We prefer the AG’s idea that up to $20 million collected annually as a result of the OAG’s work –- the kinds of dollars that we know politicians always salivate over as unanticipated windfalls and thus easily diverted for their pet projects –- instead be retained by the OAG so to make possible the re-establishment of the former consumer protection fund and to, as stated its fiscal year 2016 budget submission executive summary document, “pay for an additional 75 lawyers, support staff and technology to investigate and pursue companies and individuals suspected of defrauding city residents.”

And if anyone thinks that $20 million is “pie in the sky” fantasizing, it should be noted that the OAG’s Consumer Protection Section, even with its currently small staff, has so far since the first of October succeeded in obtaining a $21.5 million settlement against Standard & Poor’s; upwards to an additional $90 million is anticipated from its proceeding against online hotel services.

And should skeptics think that allowing the OAG to retain these funds derived from its success in obtaining judgments and settlements on behalf of us would amount to nothing more than creating some big slush fund to be created with no oversight, we are not be one of those skeptics.

Attorney General Racine may be a political being given that he is an elected official, but he is not one to wallow in cash largesse; he has an admirable record already of careful fiscal management as evidenced by his having returned to the District’s coffers over half of the $150,000 allocated by the City Council for transition expenses following his election. After all, he comes out of a private sector business background having been the managing partner of a 600-attorney law firm with a $350 million plus budget.

More importantly, though, is the AG’s vision for what some key priorities of his office are to be, and for which he did promise DC voters would be an important and serious focus: “Consumer Protection and Community Outreach; Affordable Housing Protection and Enforcement; Public Safety and Criminal Justice, Protecting Children and Families, and Juvenile Rehabilitation; and Protecting Taxpayers, Workers, and Enforcing Honest Government.”

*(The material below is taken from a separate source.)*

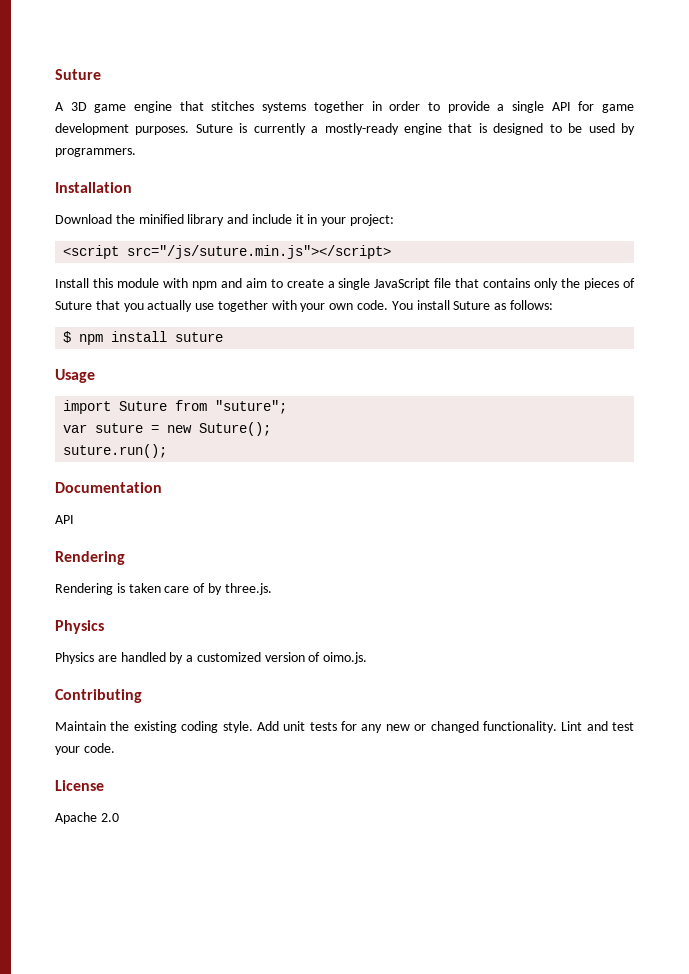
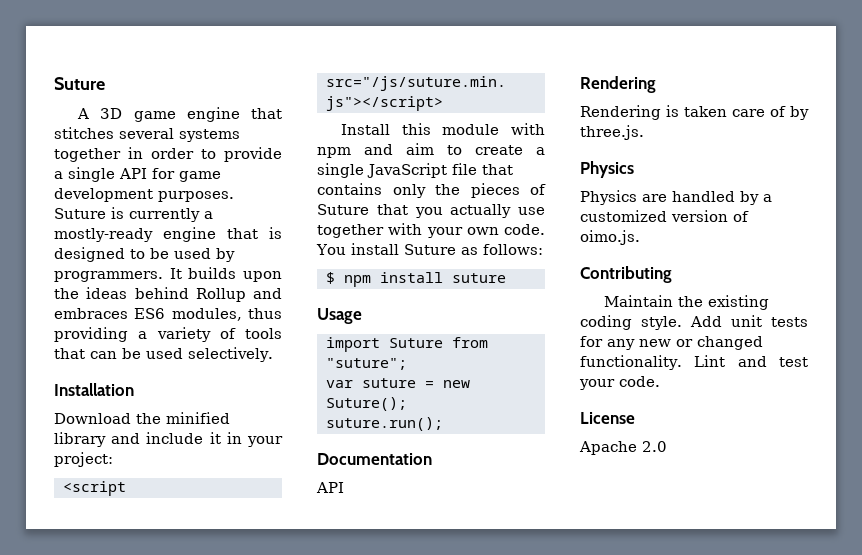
- A 3D game engine that stitches systems together in order to provide a single API for game development purposes.
+ A 3D game engine that stitches several systems together in order to provide a single API for game development purposes.
+ It builds upon the ideas behind Rollup and embraces ES6 modules, thus providing a variety of tools that can be used selectively.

These priorities are clearly not only desirable, but urgent, and we are impressed that they are at the top of the AG’s “to do” list. His succinct articulation of their importance is included in the budget submission executive summary noted above, and to provide our readers with an example of what favorably has caught our attention, we share his statements from two of the four outlined priority areas:

“The Consumer Protection and Community Outreach Initiative will increase OAG’s capacity to protect residents by going after and prosecuting unscrupulous persons and businesses that choose to disregard applicable District and federal law and prey on the District’s most vulnerable residents. The investments in this initiative will allow the Attorney General to enforce District laws by materially expanding OAG’s capacity to investigate and prosecute. . . . The community outreach unit will ensure that OAG is attentive to the needs of the community and is accountable to the District residents.

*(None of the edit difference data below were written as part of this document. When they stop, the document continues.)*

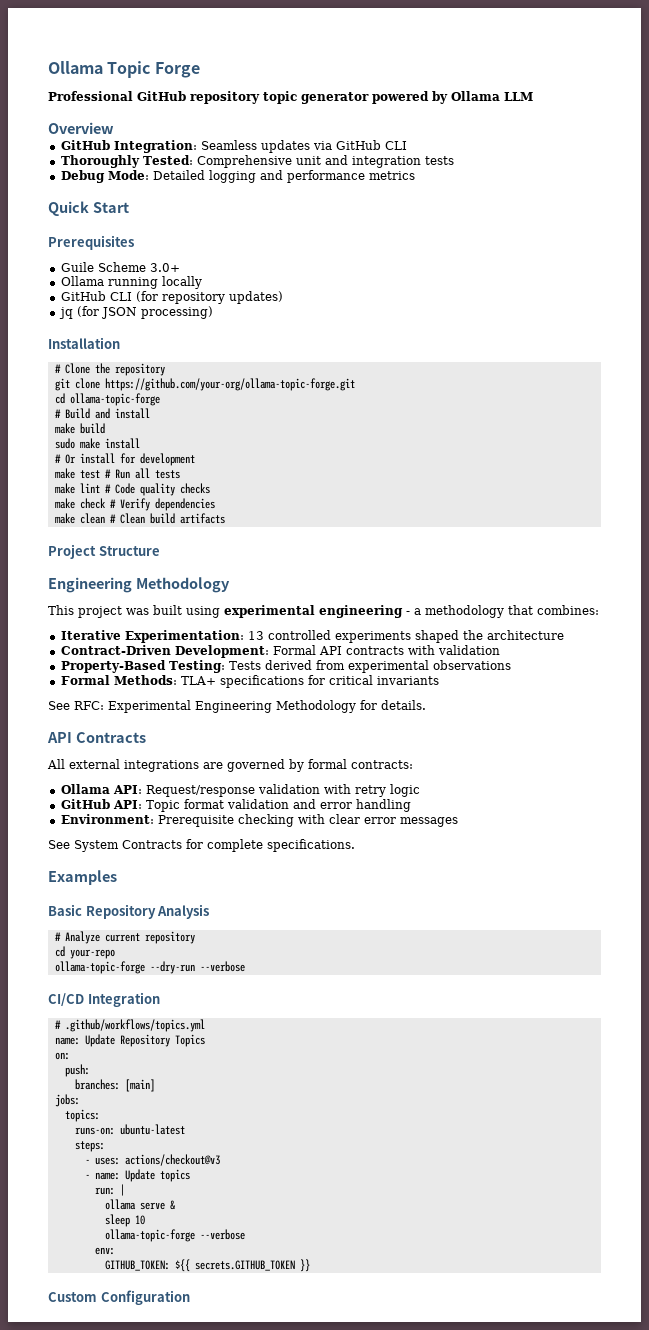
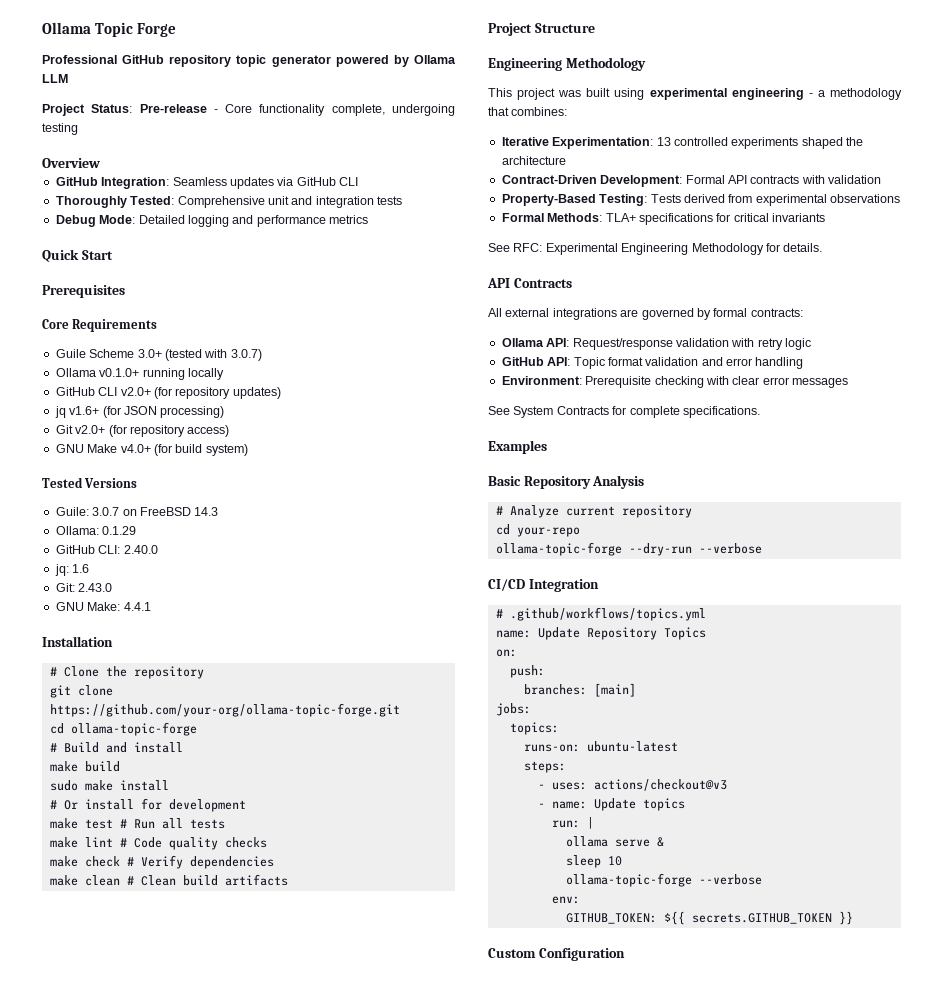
+ Project Status: Pre-release - Core functionality complete, undergoing testing
+ Core Requirements
- Guile Scheme 3.0+
- Ollama running locally
+ Guile Scheme 3.0+ (tested with 3.0.7)
+ Ollama v0.1.0+ running locally
- GitHub CLI (for repository updates)
+ GitHub CLI v2.0+ (for repository updates)
- jq (for JSON processing)
+ jq v1.6+ (for JSON processing)
+ Git v2.0+ (for repository access)
+ GNU Make v4.0+ (for build system)
+ Tested Versions
+ Guile: 3.0.7 on FreeBSD 14.3
+ Ollama: 0.1.29
+ GitHub CLI: 2.40.0
+ jq: 1.6
+ Git: 2.43.0
+ GNU Make: 4.4.1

“Mayor Bowser and the Council have prioritized the need for the District to be a national leader in the provision of affordable housing. OAG’s Affordable Housing Protection and Enforcement Initiative will support this priority and more vigorously protect the rights of homeowners and tenants. This initiative will fully enforce the Tenant Opportunity to Purchase Act and the District’s requirements for set-asides for affordable housing. The new staff will safeguard residents against predatory tax lien and reverse mortgage practices. . . . [M]ore must be done to help low- and moderate-income residents maintain their residency in the District of Columbia.”

None of what the AG has put forth for the benefit of all District citizens will be possible unless the Council enacts the change in the law needed to allow for the OAG to retain funds and to then agree with allowing retention of up to $20 million. We are disappointed that the Mayor seemingly did not understand how this would be of great benefit for the common good. We urge the members of the Council to support the AG’s proposal on behalf of the voters.